--- Data in this exercise ---

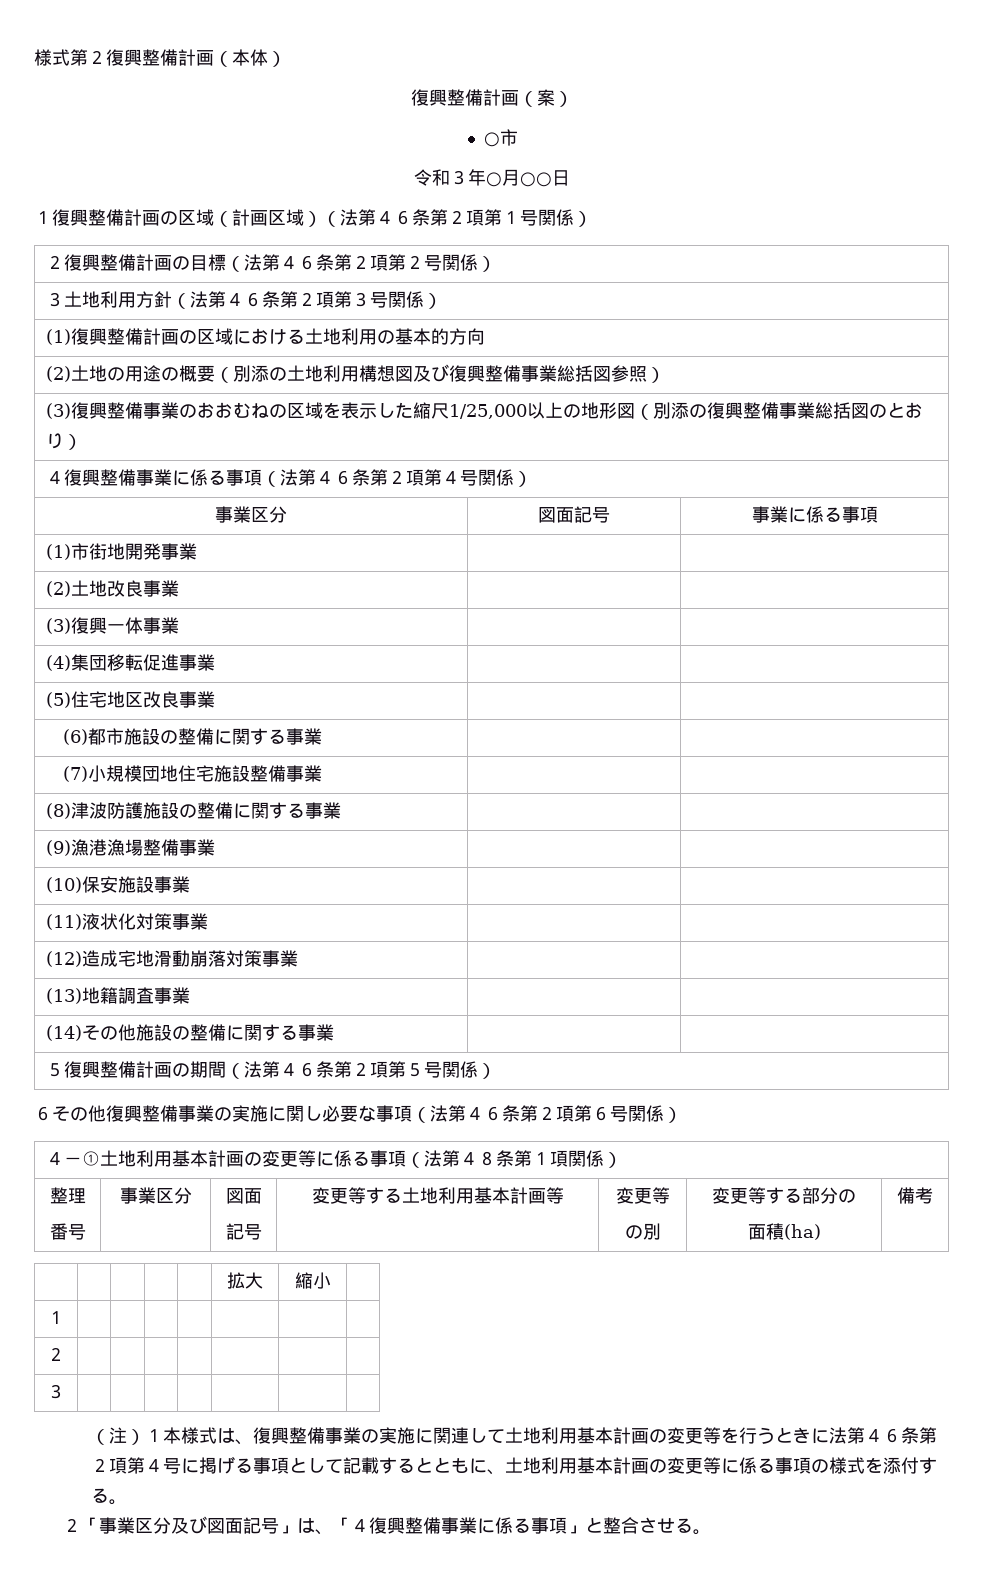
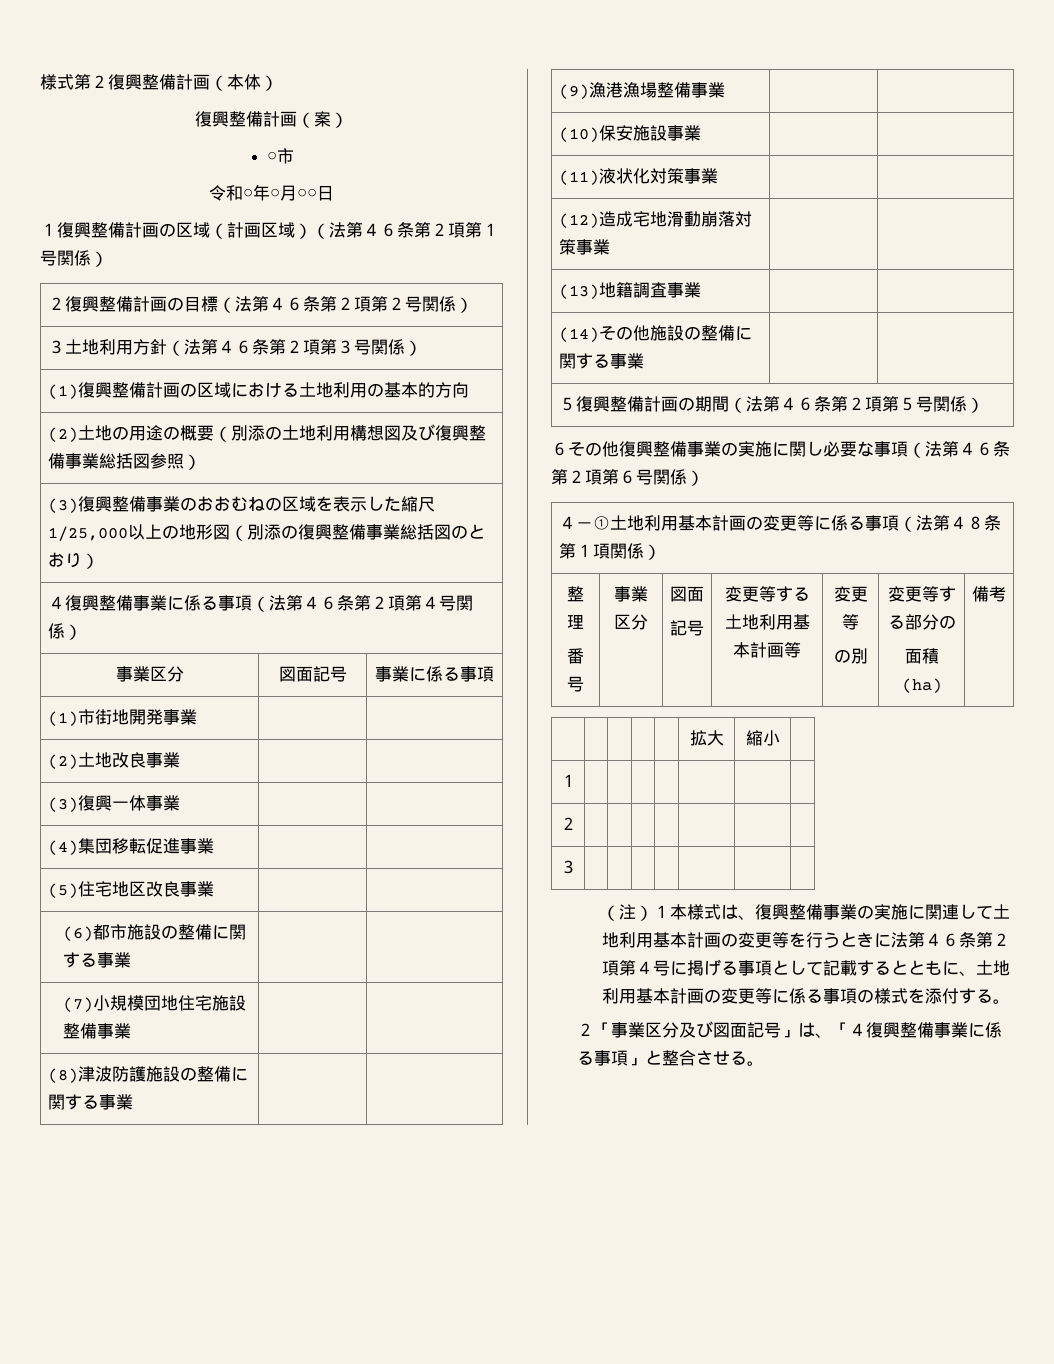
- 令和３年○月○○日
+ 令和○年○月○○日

---
--- Data in this exercise ---

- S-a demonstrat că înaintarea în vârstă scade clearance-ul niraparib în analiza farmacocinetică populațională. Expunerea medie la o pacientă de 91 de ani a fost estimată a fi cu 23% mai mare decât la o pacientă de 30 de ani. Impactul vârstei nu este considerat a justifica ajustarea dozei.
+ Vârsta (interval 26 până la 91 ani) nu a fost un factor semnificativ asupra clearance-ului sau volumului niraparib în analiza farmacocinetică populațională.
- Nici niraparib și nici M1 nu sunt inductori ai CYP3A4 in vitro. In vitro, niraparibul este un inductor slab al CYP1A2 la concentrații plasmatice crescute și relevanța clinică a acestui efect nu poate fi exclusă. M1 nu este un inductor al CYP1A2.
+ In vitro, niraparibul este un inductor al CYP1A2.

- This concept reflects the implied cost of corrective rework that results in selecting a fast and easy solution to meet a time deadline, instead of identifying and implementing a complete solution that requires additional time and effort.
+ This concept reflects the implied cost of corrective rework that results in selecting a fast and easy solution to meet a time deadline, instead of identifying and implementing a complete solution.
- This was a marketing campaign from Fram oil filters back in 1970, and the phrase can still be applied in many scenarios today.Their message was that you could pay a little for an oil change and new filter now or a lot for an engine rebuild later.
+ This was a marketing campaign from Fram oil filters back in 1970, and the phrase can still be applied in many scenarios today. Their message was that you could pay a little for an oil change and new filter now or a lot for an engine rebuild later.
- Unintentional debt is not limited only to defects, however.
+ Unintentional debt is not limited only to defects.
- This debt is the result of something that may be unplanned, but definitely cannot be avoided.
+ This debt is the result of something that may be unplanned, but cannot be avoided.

---
--- Data in this exercise ---

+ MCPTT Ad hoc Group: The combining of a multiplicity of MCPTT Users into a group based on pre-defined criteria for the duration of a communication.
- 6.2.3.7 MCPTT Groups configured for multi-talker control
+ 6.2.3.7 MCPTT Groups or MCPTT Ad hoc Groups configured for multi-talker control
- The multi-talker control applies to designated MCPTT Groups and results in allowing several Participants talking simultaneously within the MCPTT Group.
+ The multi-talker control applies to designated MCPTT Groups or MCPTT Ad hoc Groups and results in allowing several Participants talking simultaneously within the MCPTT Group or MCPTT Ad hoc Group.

---

Using the data above, print exactly the lines from the line that contains "- Unintentional debt" through the line that contains "but cannot be avoided.", with both included.

- Unintentional debt is not limited only to defects, however.
+ Unintentional debt is not limited only to defects.
- This debt is the result of something that may be unplanned, but definitely cannot be avoided.
+ This debt is the result of something that may be unplanned, but cannot be avoided.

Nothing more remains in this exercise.